◆ Problem requirements ◆
Restate the listing below exactly, images excluded.

◆ Data listing ◆
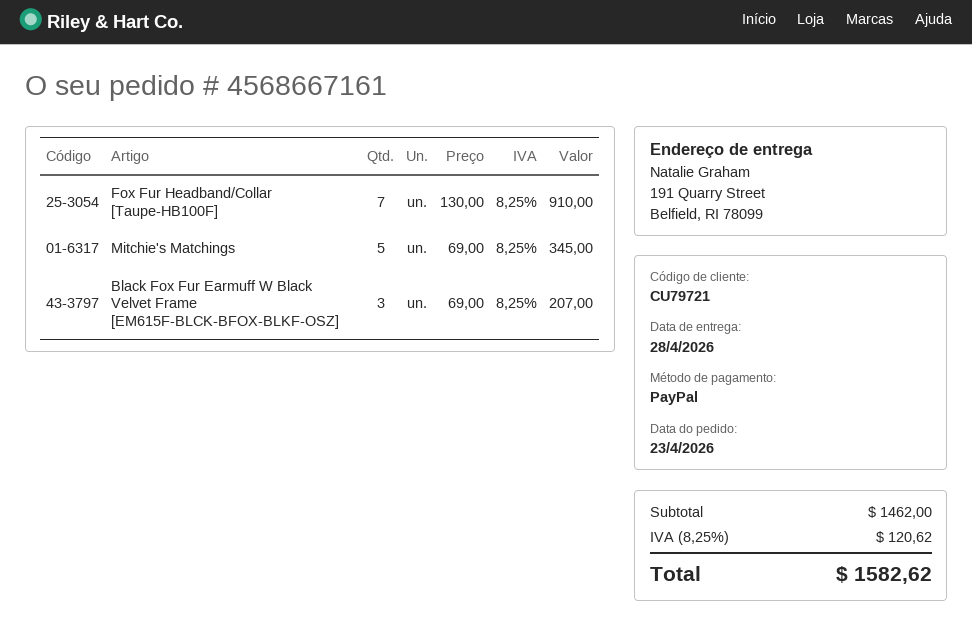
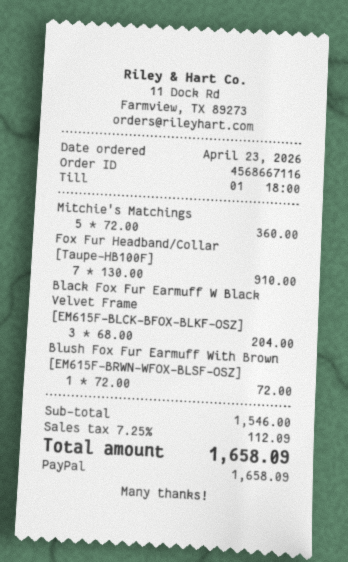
order number: 4568667161 -> 4568667116
Mitchie's Matchings: 5 x 69.00 = 345.00 -> 5 x 72.00 = 360.00
Black Fox Fur Earmuff W Black Velvet Frame [EM615F-BLCK-BFOX-BLKF-OSZ]: 3 x 69.00 = 207.00 -> 3 x 68.00 = 204.00
Blush Fox Fur Earmuff With Brown [EM615F-BRWN-WFOX-BLSF-OSZ]: none -> 1 x 72.00 = 72.00
subtotal: 1462.00 -> 1546.00
tax: 8.25% = 120.62 -> 7.25% = 112.09
total: 1582.62 -> 1658.09

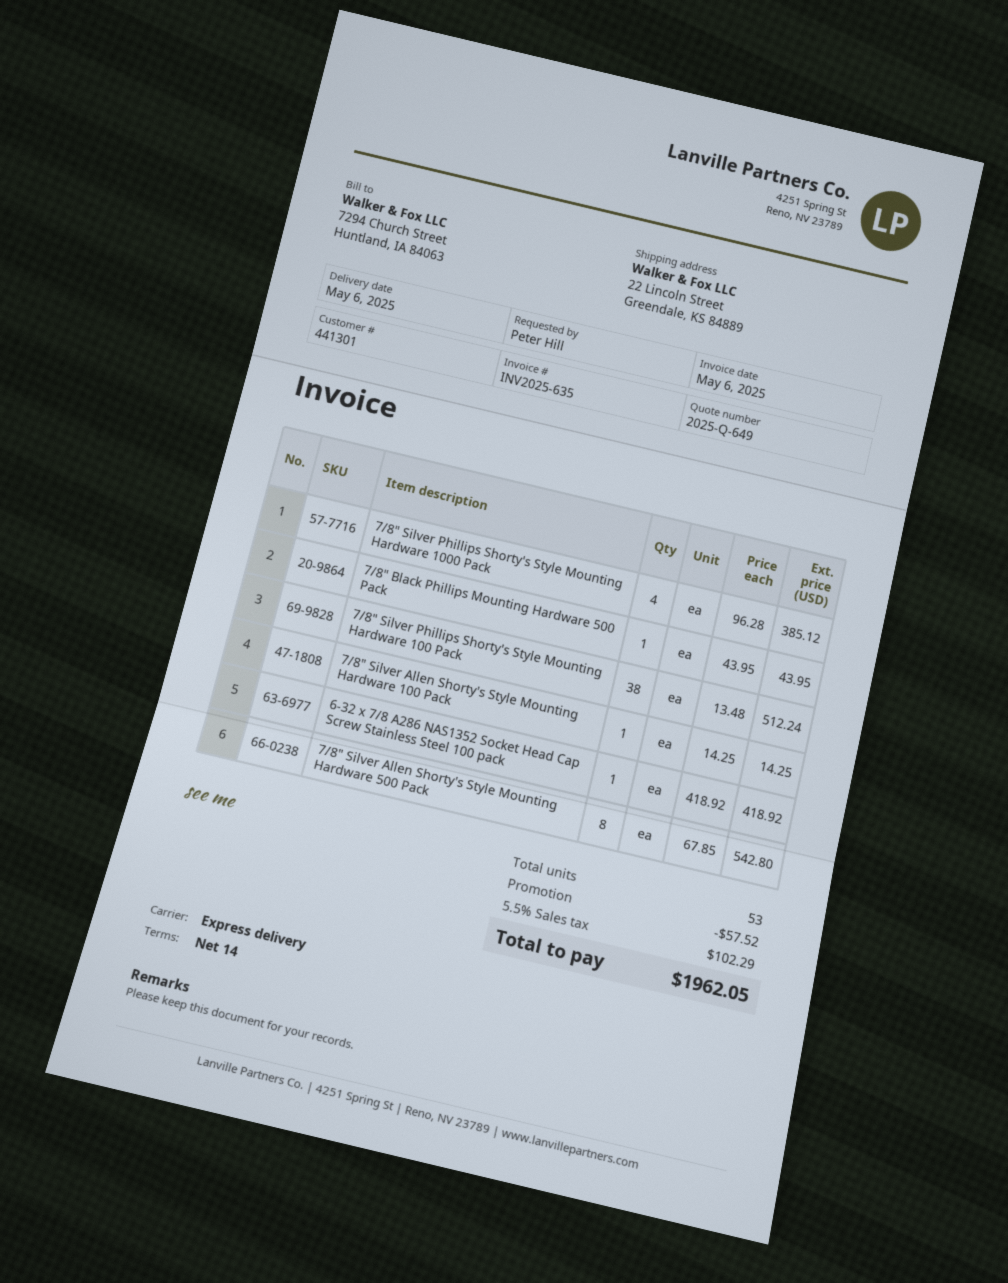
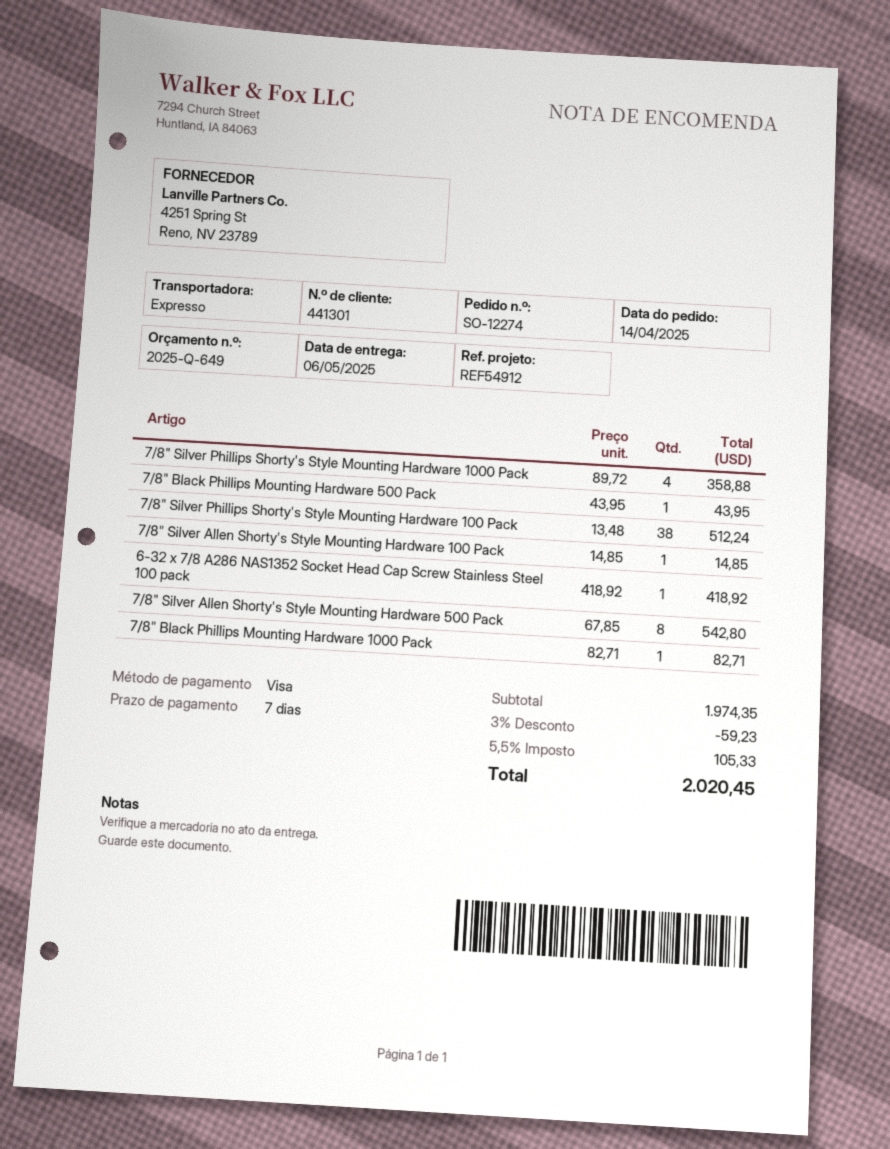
payment terms: 14 days -> 7 days
7/8" Silver Phillips Shorty's Style Mounting Hardware 1000 Pack: 4 x 96.28 = 385.12 -> 4 x 89.72 = 358.88
7/8" Silver Allen Shorty's Style Mounting Hardware 100 Pack: 1 x 14.25 = 14.25 -> 1 x 14.85 = 14.85
7/8" Black Phillips Mounting Hardware 1000 Pack: none -> 1 x 82.71 = 82.71
discount: 57.52 -> 59.23
tax: 5.5% = 102.29 -> 5.5% = 105.33
total: 1962.05 -> 2020.45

◆ Response below ◆
order number: 4568667161 -> 4568667116
Mitchie's Matchings: 5 x 69.00 = 345.00 -> 5 x 72.00 = 360.00
Black Fox Fur Earmuff W Black Velvet Frame [EM615F-BLCK-BFOX-BLKF-OSZ]: 3 x 69.00 = 207.00 -> 3 x 68.00 = 204.00
Blush Fox Fur Earmuff With Brown [EM615F-BRWN-WFOX-BLSF-OSZ]: none -> 1 x 72.00 = 72.00
subtotal: 1462.00 -> 1546.00
tax: 8.25% = 120.62 -> 7.25% = 112.09
total: 1582.62 -> 1658.09

payment terms: 14 days -> 7 days
7/8" Silver Phillips Shorty's Style Mounting Hardware 1000 Pack: 4 x 96.28 = 385.12 -> 4 x 89.72 = 358.88
7/8" Silver Allen Shorty's Style Mounting Hardware 100 Pack: 1 x 14.25 = 14.25 -> 1 x 14.85 = 14.85
7/8" Black Phillips Mounting Hardware 1000 Pack: none -> 1 x 82.71 = 82.71
discount: 57.52 -> 59.23
tax: 5.5% = 102.29 -> 5.5% = 105.33
total: 1962.05 -> 2020.45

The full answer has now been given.